The climate of the northern Plains could be gentle and comforting but also deadly in its extremes. Winter storms dumped huge falls of snow, whipped the land with fierce gales, and dropped temperatures to depths that swiftly froze limbs and brought death. The summer sun blasted the plains with merciless heat, parched the grass, and dried the streams. Often it hid behind thunderheads that towered blackly before loosing sweeping downpours to send floods coursing down the valleys, or that turned suddenly icy and spewed forth storms of hail that stripped trees, shredded grass, and imperiled any creature caught without shelter.


* * *

AT THE TIME of Sitting Bull's birth in 1831, the family was headed by a father of the same name. Tatanka-Iyotanka, Sitting Bull, connoted a stubborn buffalo bull sitting on its haunches. The father did not at first name his son Sitting Bull but rather Jumping Badger, which all understood would be replaced with something more suitable at the appropriate time in his growth. No one called the boy Jumping Badger, however, for his willful and deliberate ways earned him the nickname Hunkesni, or "Slow."

"My father and two uncles were chiefs," the son recalled years later. "My father was a very rich man, and owned a great many ponies in four colors." The oldest of three brothers, his younger brothers, Four Horns and Looks-for-Him-in-a-Tent, were also chiefs, with Four Horns destined to be remembered as one of the most revered in the history of the Hunkpapas.

The family occupying the tipi that formed the boy's first world consisted of Chief Sitting Bull, his wife Her-Holy-Door, and a six- year-old sister, Good Feather. Later another sister was born to the family, named Brown-Shawl-Woman or Twin Woman. A half brother with the name Fool Dog, offspring of an earlier marriage, lived with his mother's people, the Arikaras.
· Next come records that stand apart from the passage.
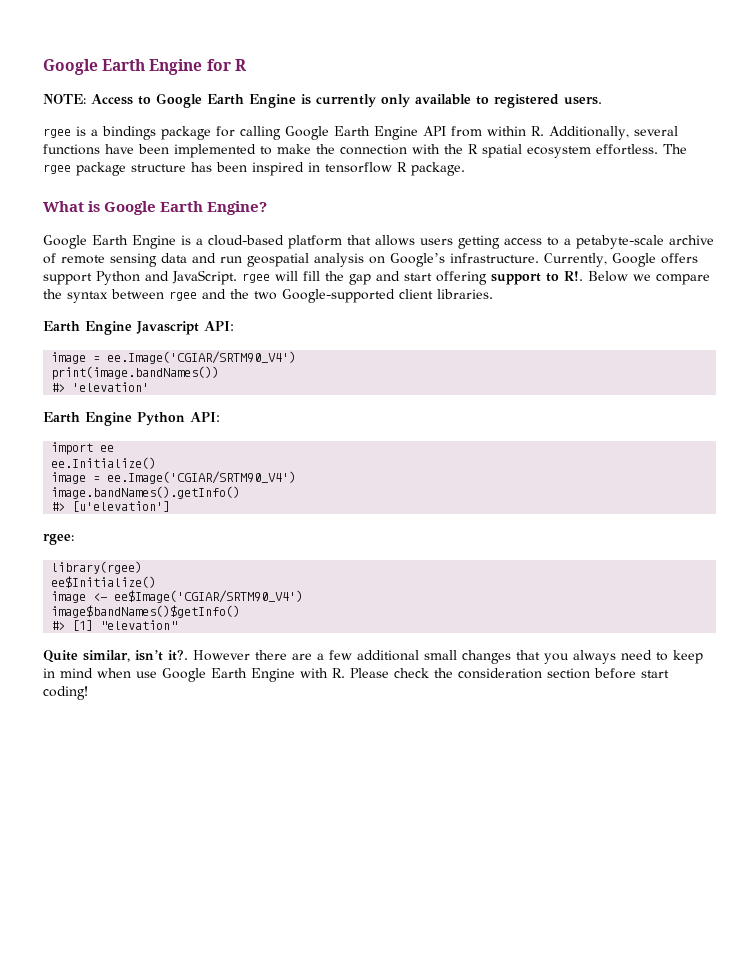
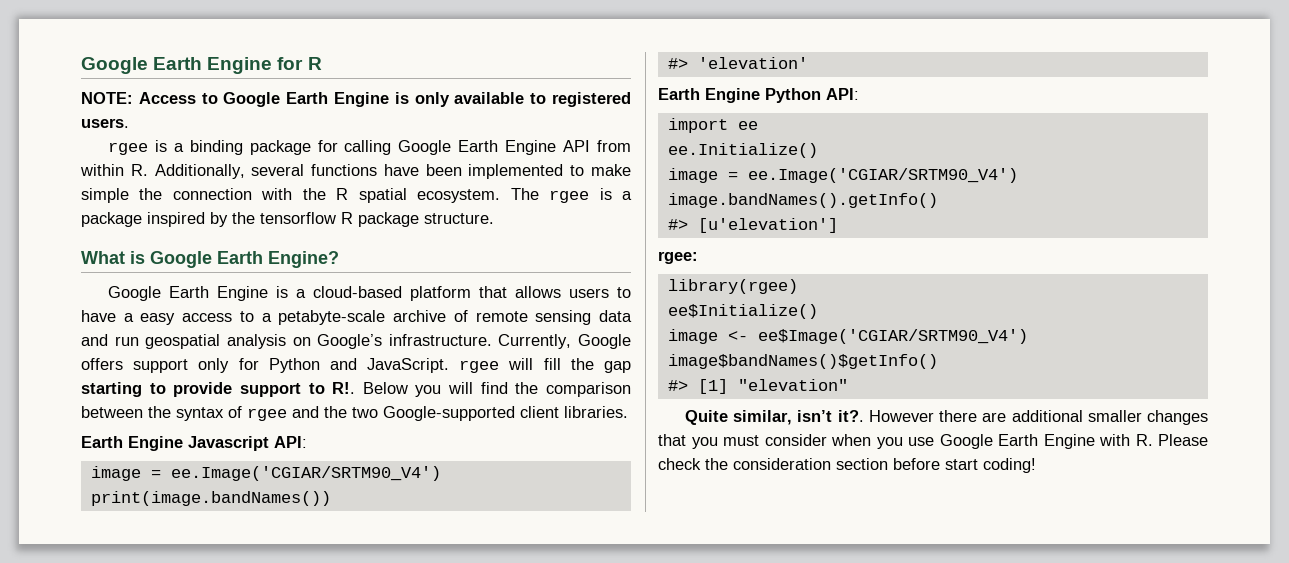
- NOTE: Access to Google Earth Engine is currently only available to registered users.
+ NOTE: Access to Google Earth Engine is only available to registered users.
- rgee is a bindings package for calling Google Earth Engine API from within R. Additionally, several functions have been implemented to make the connection with the R spatial ecosystem effortless. The rgee package structure has been inspired in tensorflow R package.
+ rgee is a binding package for calling Google Earth Engine API from within R. Additionally, several functions have been implemented to make simple the connection with the R spatial ecosystem. The rgee is a package inspired by the tensorflow R package structure.
- Google Earth Engine is a cloud-based platform that allows users getting access to a petabyte-scale archive of remote sensing data and run geospatial analysis on Google’s infrastructure.
+ Google Earth Engine is a cloud-based platform that allows users to have a easy access to a petabyte-scale archive of remote sensing data and run geospatial analysis on Google’s infrastructure.
- Currently, Google offers support Python and JavaScript. rgee will fill the gap and start offering support to R!.
+ Currently, Google offers support only for Python and JavaScript. rgee will fill the gap starting to provide support to R!.
- Below we compare the syntax between rgee and the two Google-supported client libraries.
+ Below you will find the comparison between the syntax of rgee and the two Google-supported client libraries.
- However there are a few additional small changes that you always need to keep in mind when use Google Earth Engine with R. Please check the consideration section before start coding!
+ However there are additional smaller changes that you must consider when you use Google Earth Engine with R. Please check the consideration section before start coding!

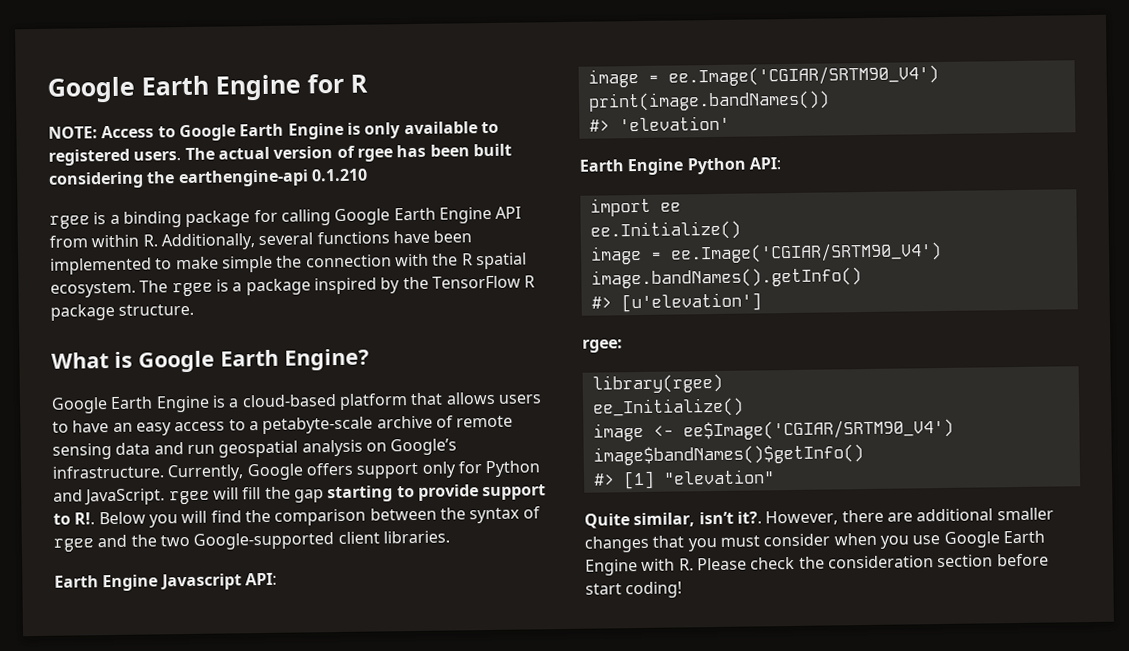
+ The actual version of rgee has been built considering the earthengine-api 0.1.210
- The rgee is a package inspired by the tensorflow R package structure.
+ The rgee is a package inspired by the TensorFlow R package structure.
- Google Earth Engine is a cloud-based platform that allows users to have a easy access to a petabyte-scale archive of remote sensing data and run geospatial analysis on Google’s infrastructure.
+ Google Earth Engine is a cloud-based platform that allows users to have an easy access to a petabyte-scale archive of remote sensing data and run geospatial analysis on Google’s infrastructure.
- ee$Initialize()
+ ee_Initialize()
- However there are additional smaller changes that you must consider when you use Google Earth Engine with R. Please check the consideration section before start coding!
+ However, there are additional smaller changes that you must consider when you use Google Earth Engine with R. Please check the consideration section before start coding!

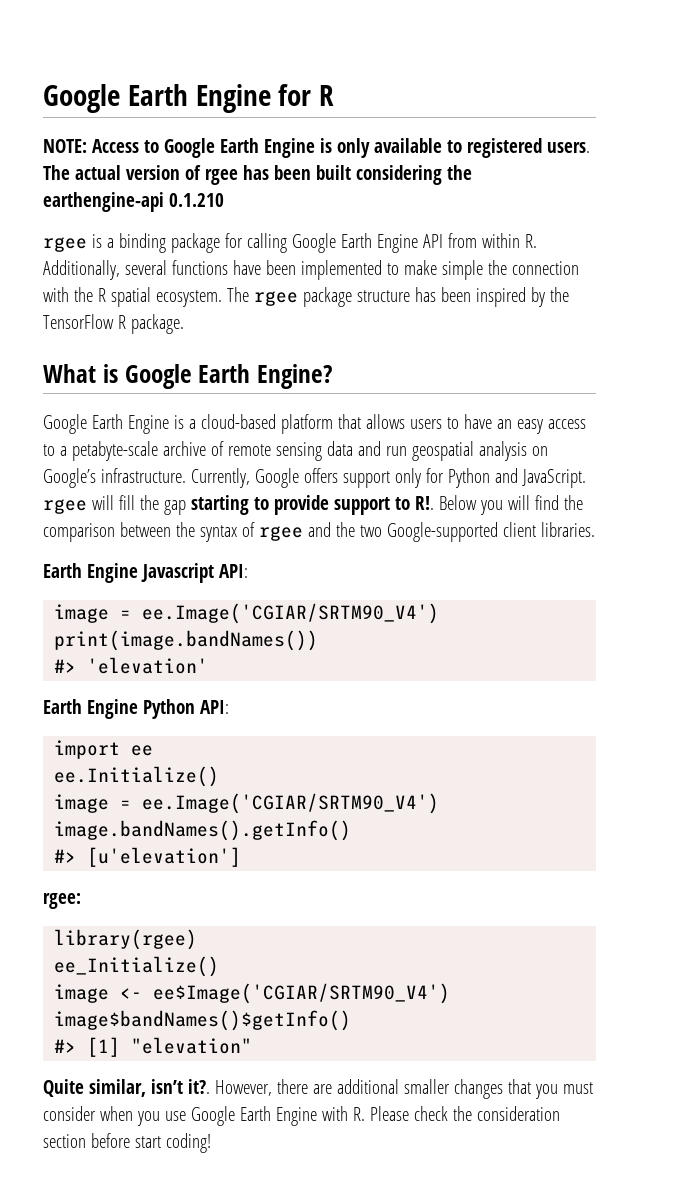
- The rgee is a package inspired by the TensorFlow R package structure.
+ The rgee package structure has been inspired by the TensorFlow R package.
Slow's earliest images were from the perspective of the cradleboard, in which he was tightly laced and released for cleaning only once or twice a day. They were chiefly of the tipi, the conical dwelling of buffalo skins stretched over a framework of lodgepole pines in which the family lived. It stood with other tipis of the band or, on occasion, several bands on the valley of some river or creek. In cold weather a fire burned in the center of the tipi's interior, its smoke drawn off by proper positioning of windflaps at the top attached to two poles, and a dewcloth hung from the inner wall near its base to provide insulation. In warm weather the cookfire burned outside the tipi, while the dewcloth came down and the wall went up a short distance from the pegs to admit cooling breezes. Sleeping robes and storage areas lined the circular base of the tipi. Backrests occupied the place of honor opposite the entrance. Here the father rested or smoked and talked with guests.

Outside, in good weather, the camp bustled with activity. Women scurried at their chores, laboring over smoky cook fires, laughing and gossiping among themselves. Men tended their ponies or sat smoking, making arrows, or mending weapons. Barking dogs darted among the tipis, snarling at one another and fighting over scraps of food.

In front of her tipi, Slow's mother labored at her own tasks. In a buffalo paunch or trade kettle slung from a tripod, she cooked meat and made soup, using stones fired to a white glow and dropped in the pot to keep the mixture boiling. When hunters returned, she cut up the meat. Much of it she sliced into thin sheets and hung from racks made of saplings to dry in the sun. For people on the move, it furnished a nourishing staple, either as simple dried meat or, mixed with tart berries and stored in skin parfleches, as pemmican. Other duties that occupied Her-Holy-Door included the laborious task of scraping and preparing buffalo hides and the skins of other animals; crafting clothing, containers, and utensils; and, when camp moved, dismantling and packing the tipi and all its contents on travois drawn by horses, then reversing the process at the destination. When this occurred — often in summer and autumn, infrequently in winter — Slow bounced along in his cradleboard, strapped to a travois or a horse's flank.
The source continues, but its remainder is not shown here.